Were you worried—or do you still worry—about accidentally repurposing life experiences that you've already written about, since you write so much non-fiction?
Oh, no. I wanted [The Clasp] very much removed from the essays. [The characters] became their own people. And they all work in industries that I either have only tangentially or have never worked in. They have their own stories. I'm not knocking people who write roman à clefs—sometimes it works really well. I feel like Sheila Heti is a great example. But that's not what this book is.


And you weren't worried about even transposing, say, emotional experience?
They all came from my brain. It's very strange when authors talk about [how their characters] have completely taken over and they're living in your house, and who are these strange people? They all come from my brain, so at a certain point, they're all going to have a reaction that I find plausible, but they're never—they're not me.

A good personal essay will be about something larger than your personal world, told through the vehicle of your personal world.

Are you working on another book?
I'm working on essays. I could publish it right now, but there a couple essays missing from the next one. I like to have set pieces, and they're not there yet. There will be hopefully another novel. I think I would write it differently this time. I was surprised by some things that came naturally, but then were hard to stick to. The book is told two-thirds from the point-of-view of men—two very different men—and I was surprised by that. I wanted to get away from doing the essays, but did I have to get a sex change? I don't know. And then, I was also surprised that it was in the third person.

[Here we go on a digression about Purity, the new Jonathan Franzen novel, which is somewhat tangential. I say I like the cover.]
It was tough figuring out the cover for this. I sort of threw myself into the lions' den by having part of my book be about the jewelry world and calling it The Clasp and expecting [the cover] not to have an accessory or something girly. I just had to have enough faith that once people start reading it, they'll figure out that it's not a "girl book." It's not a "boy book," either; it's a human book, God damn it. It's for dogs. Cats.

Do you think there's a place for "girl books"? Do you think they should keep existing?

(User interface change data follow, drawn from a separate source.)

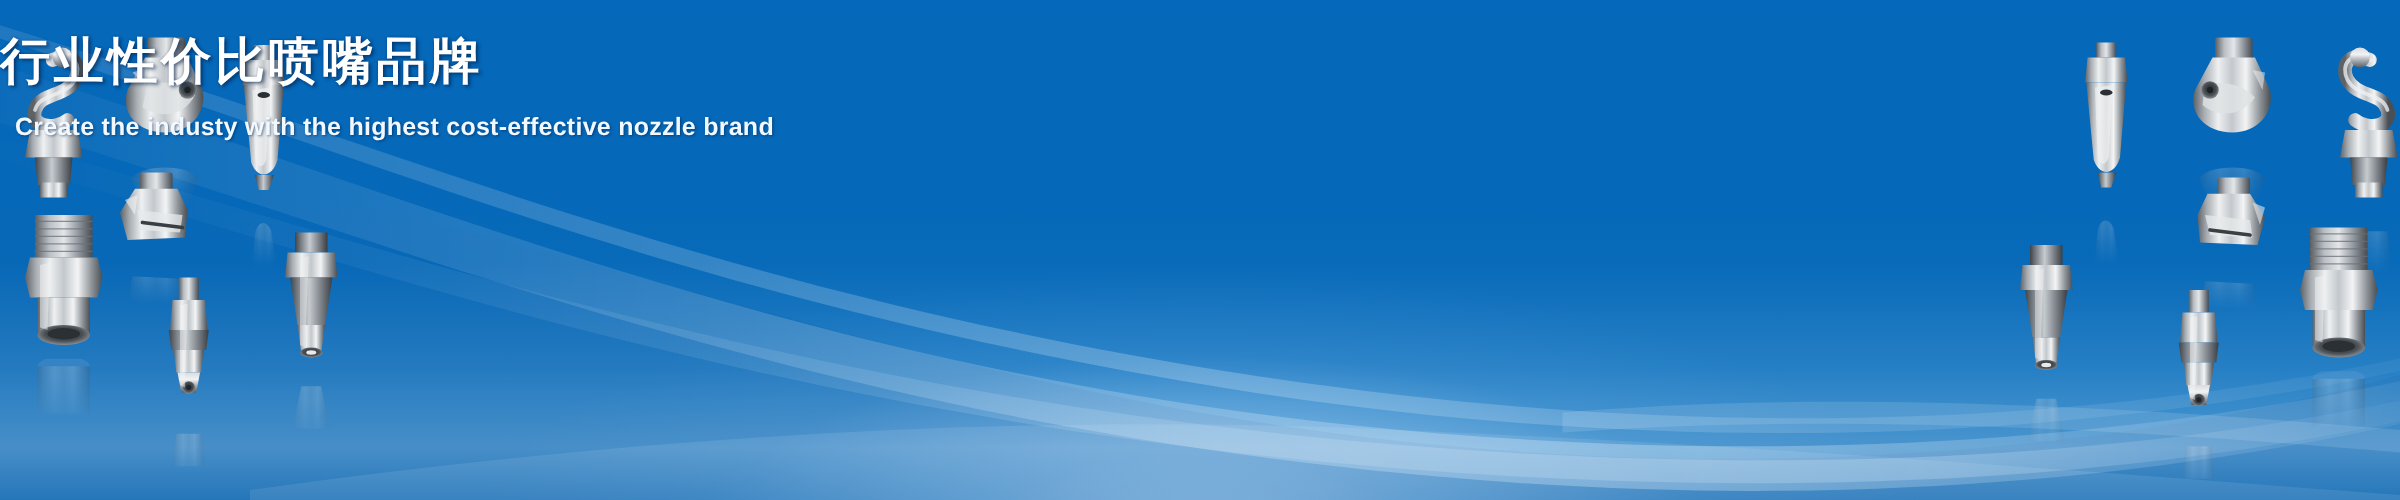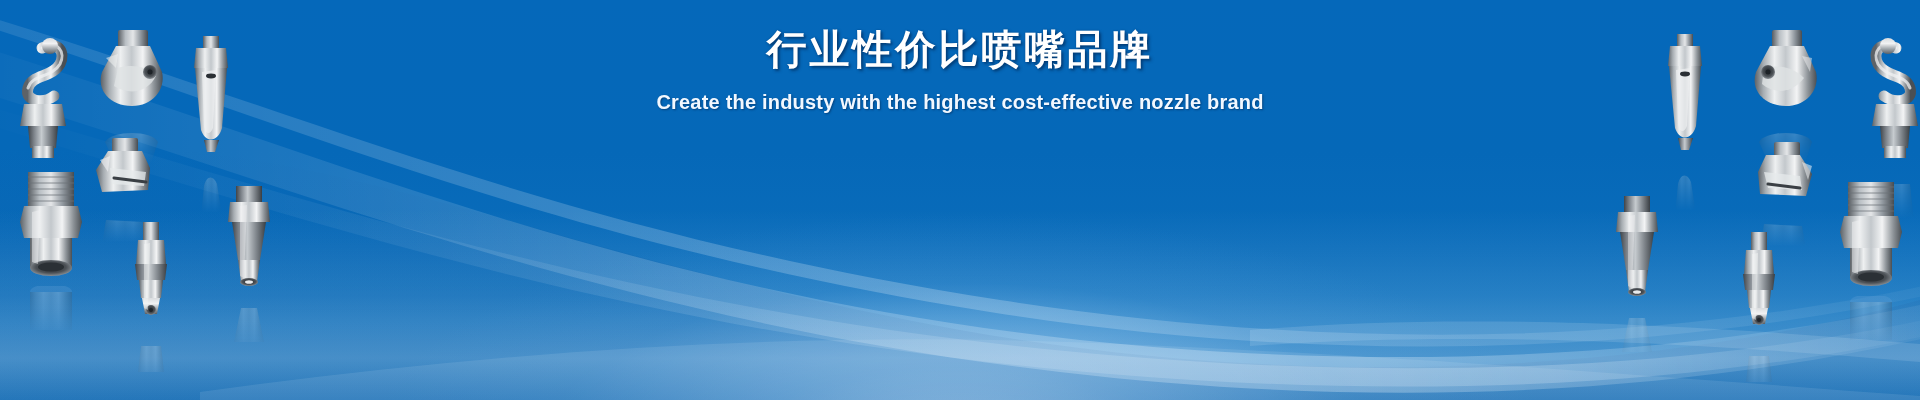--- a/index.html
+++ b/index.html
@@ -29,7 +29,7 @@
   
   .copy{
     position:absolute;left:0;right:0;top:26px;
-    text-align:center;z-index:6;
+    text-align:left;z-index:6;
   }
   .headline{
     margin:0;

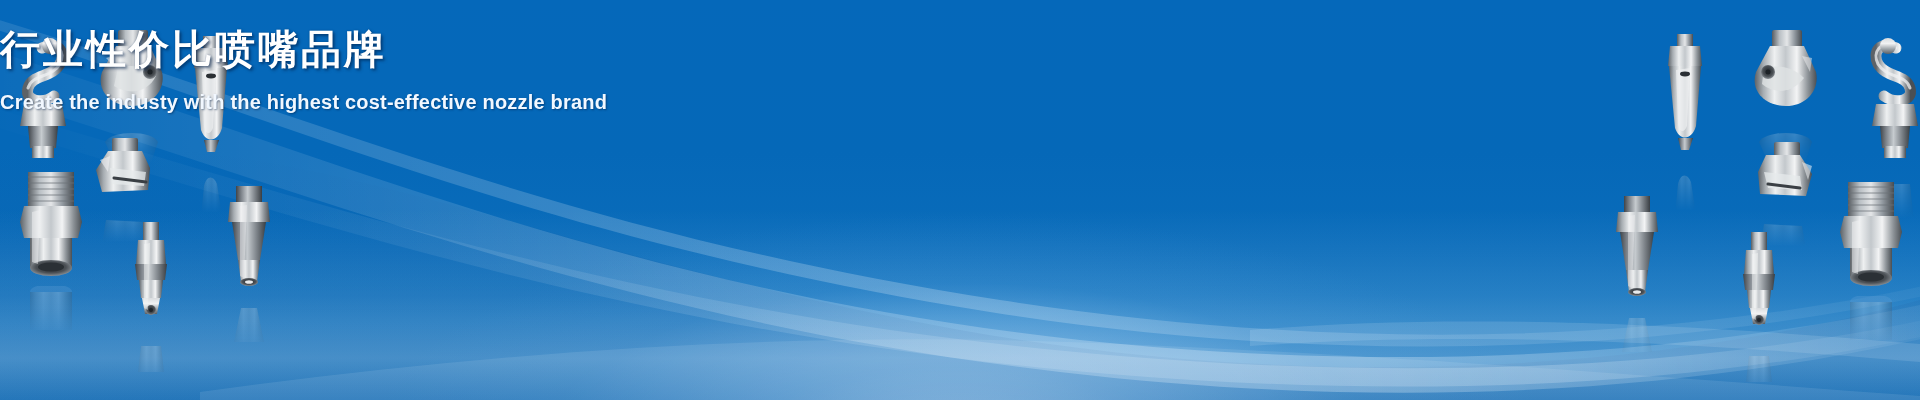--- a/index.html
+++ b/index.html
@@ -49,6 +49,7 @@
     letter-spacing:.2px;
     text-shadow:1px 1px 2px rgba(0,30,70,.5);
     font-family:"Liberation Sans","DejaVu Sans",sans-serif;
+    padding-left:12px;
   }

People get really mad about the "romance" genre—
People need to get over themselves.

There's this idea that if these romance novels were written by men, they would just be considered "novels."
That's not true. That's really not true, and it's dangerous. You don't want to hide behind labels. We were talking about what's "me" in the book—in a way everything and nothing. There are very few lines where I think, Oh, I could skin graft this into an essay, or Oh, that's something I would say. No, there are very few, but [this is] one of them. I have this woman at a party in LA in a backyard in Silverlake—she's very beautiful. The other characters tell her how beautiful she is, and they say the reason that they're doing it is [because] they think women should support each other. You know, "It's important to support women in Hollywood." [The beautiful character], who we thought to be kind of ditzy throughout the entire scene, turns out to be quite articulate on this issue; she says that it's unfair that there's a current of feminism that requires that [we] support all women no matter what. That anyone who attacks me or what I do is a misogynist. And I [do] think that is really self-defeating.

I think that it's possible that some stuff is not as big as other stuff. I'm not excluding myself from this. I'm just saying that you can't use labels as a shield. I think that there is a place for really great girl books. I have read some of them. I like Plum Sykes—quick, good. It doesn't mean that you are not smart enough to get it or that you're not playing with the big boys. There's a weird line to walk, but I think you want to see more women everywhere. There's a huge gender disparity, there is.